You are viewing a plain text version of this content. The canonical link for it is here.
Posted to commits@pulsar.apache.org by mm...@apache.org on 2023/02/22 22:11:24 UTC
[pulsar] 02/03: [fix][broker] Make authentication refresh threadsafe (#19506)
This is an automated email from the ASF dual-hosted git repository.
mmarshall pushed a commit to branch branch-2.10
in repository https://gitbox.apache.org/repos/asf/pulsar.git
commit 26e10536773498cfd0a4514256456795658dd6d8
Author: Michael Marshall <mm...@apache.org>
AuthorDate: Tue Feb 14 03:09:55 2023 -0600
[fix][broker] Make authentication refresh threadsafe (#19506)
Co-authored-by: Lari Hotari <lh...@users.noreply.github.com>
(cherry picked from commit 153e4d4cc3b56aaee224b0a68e0186c08125c975)
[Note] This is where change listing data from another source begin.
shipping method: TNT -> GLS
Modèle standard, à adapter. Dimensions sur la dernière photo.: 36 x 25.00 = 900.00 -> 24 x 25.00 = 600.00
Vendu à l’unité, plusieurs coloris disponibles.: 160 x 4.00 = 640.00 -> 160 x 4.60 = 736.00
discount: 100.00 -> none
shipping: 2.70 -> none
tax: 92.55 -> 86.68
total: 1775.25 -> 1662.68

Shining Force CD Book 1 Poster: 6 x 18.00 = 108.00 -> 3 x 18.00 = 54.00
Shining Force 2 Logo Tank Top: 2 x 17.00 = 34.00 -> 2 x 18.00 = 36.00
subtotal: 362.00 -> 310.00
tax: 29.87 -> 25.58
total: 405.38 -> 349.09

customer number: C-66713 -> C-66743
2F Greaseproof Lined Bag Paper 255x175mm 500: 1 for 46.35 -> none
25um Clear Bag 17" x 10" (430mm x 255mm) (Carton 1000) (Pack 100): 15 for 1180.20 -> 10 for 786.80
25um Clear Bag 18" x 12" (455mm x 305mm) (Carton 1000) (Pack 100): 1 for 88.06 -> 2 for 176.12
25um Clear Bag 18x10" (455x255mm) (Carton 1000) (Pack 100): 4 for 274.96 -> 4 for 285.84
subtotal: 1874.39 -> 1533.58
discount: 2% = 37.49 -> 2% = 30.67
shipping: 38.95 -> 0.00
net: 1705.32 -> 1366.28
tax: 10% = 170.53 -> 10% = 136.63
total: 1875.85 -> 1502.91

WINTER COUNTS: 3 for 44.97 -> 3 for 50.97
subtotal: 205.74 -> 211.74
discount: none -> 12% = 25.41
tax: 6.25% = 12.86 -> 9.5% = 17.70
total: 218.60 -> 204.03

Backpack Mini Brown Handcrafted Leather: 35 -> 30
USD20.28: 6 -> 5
(cherry picked from commit 161ec5aa20c4e0d9f82473e43e5ccdc7a113f236)
---
.../broker/service/PulsarChannelInitializer.java | 29 ------
.../apache/pulsar/broker/service/ServerCnx.java | 109 +++++++++++++--------
.../pulsar/broker/service/ServerCnxTest.java | 14 ++-
3 files changed, 76 insertions(+), 76 deletions(-)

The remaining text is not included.